From a daily chart perspective, gold maintains its overall medium- to long-term bullish structure. The price is currently trading steadily above $4400, indicating that the bullish trend has not been significantly broken. While the MACD indicator has slowed somewhat from its highs, it remains above the zero line, showing that the medium- to long-term upward trend persists. Key resistance levels are currently at $4480 and the psychological level of $4500. If geopolitical tensions escalate further, gold may retest its historical highs. Key support levels are around $4400 and $4380.
The 4-hour chart shows that gold has entered a short-term consolidation phase at high levels.
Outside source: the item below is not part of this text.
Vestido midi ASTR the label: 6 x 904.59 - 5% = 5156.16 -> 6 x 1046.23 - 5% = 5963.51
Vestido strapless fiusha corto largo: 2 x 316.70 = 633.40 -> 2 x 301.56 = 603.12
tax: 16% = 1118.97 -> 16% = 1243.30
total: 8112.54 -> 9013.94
The RSI indicator is currently fluctuating around 50, indicating that the short-term market direction is unclear. The Bollinger Bands are starting to narrow, suggesting that the market may be awaiting PCE data as a catalyst for a new direction. If inflation data is higher than market expectations, the US dollar and US Treasury yields may strengthen further, and gold may face a phase of correction; conversely, if the data is lower than expected, it may push the market to re-bet on the Fed's interest rate cut expectations, thereby driving gold to rise further.

Furthermore, the recent resilience of the US dollar index is also a significant factor limiting gold's continued upward momentum. Typically, a stronger dollar reduces the appeal of gold to non-dollar holders. However, given the ongoing risks in the Middle East, some safe-haven buying continues to flow into the precious metals market.
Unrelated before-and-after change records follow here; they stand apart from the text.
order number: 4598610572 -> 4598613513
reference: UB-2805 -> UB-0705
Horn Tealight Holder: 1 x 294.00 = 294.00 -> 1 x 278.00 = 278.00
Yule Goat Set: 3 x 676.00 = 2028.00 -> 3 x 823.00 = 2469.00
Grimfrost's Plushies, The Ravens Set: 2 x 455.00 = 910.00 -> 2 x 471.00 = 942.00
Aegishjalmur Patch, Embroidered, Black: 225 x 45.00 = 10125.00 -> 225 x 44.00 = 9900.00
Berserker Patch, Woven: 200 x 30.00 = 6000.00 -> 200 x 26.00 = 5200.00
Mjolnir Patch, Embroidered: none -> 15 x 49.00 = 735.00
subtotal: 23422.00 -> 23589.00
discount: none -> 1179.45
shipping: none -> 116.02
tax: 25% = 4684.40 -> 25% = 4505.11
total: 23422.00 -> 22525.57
Investors are currently closely watching two key variables: whether the US PCE data will further reinforce hawkish expectations from the Federal Reserve, and whether US-Iran negotiations can continue. If the situation in the Middle East suddenly deteriorates, gold may quickly receive new safe-haven buying; however, if diplomatic negotiations make substantial progress while US inflation remains high, gold may face significant short-term volatility.
Editor's Summary : The current gold market is experiencing a dual impact of geopolitical risk aversion and interest rate suppression. Uncertainty surrounding US-Iran negotiations and risks in the Strait of Hormuz continue to support gold's high levels, but higher-than-expected US inflation limits further unilateral gains. In the short term, PCE data may be a crucial turning point for gold's next phase. If US inflation continues to rise, the Federal Reserve may maintain high interest rates for longer than market expectations, putting pressure on gold; however, if the situation in the Middle East escalates, gold's safe-haven appeal may regain dominance in market sentiment. Future volatility in the gold market is expected to remain high, and investors should pay close attention to US economic data, Federal Reserve policy expectations, and developments in the Middle East.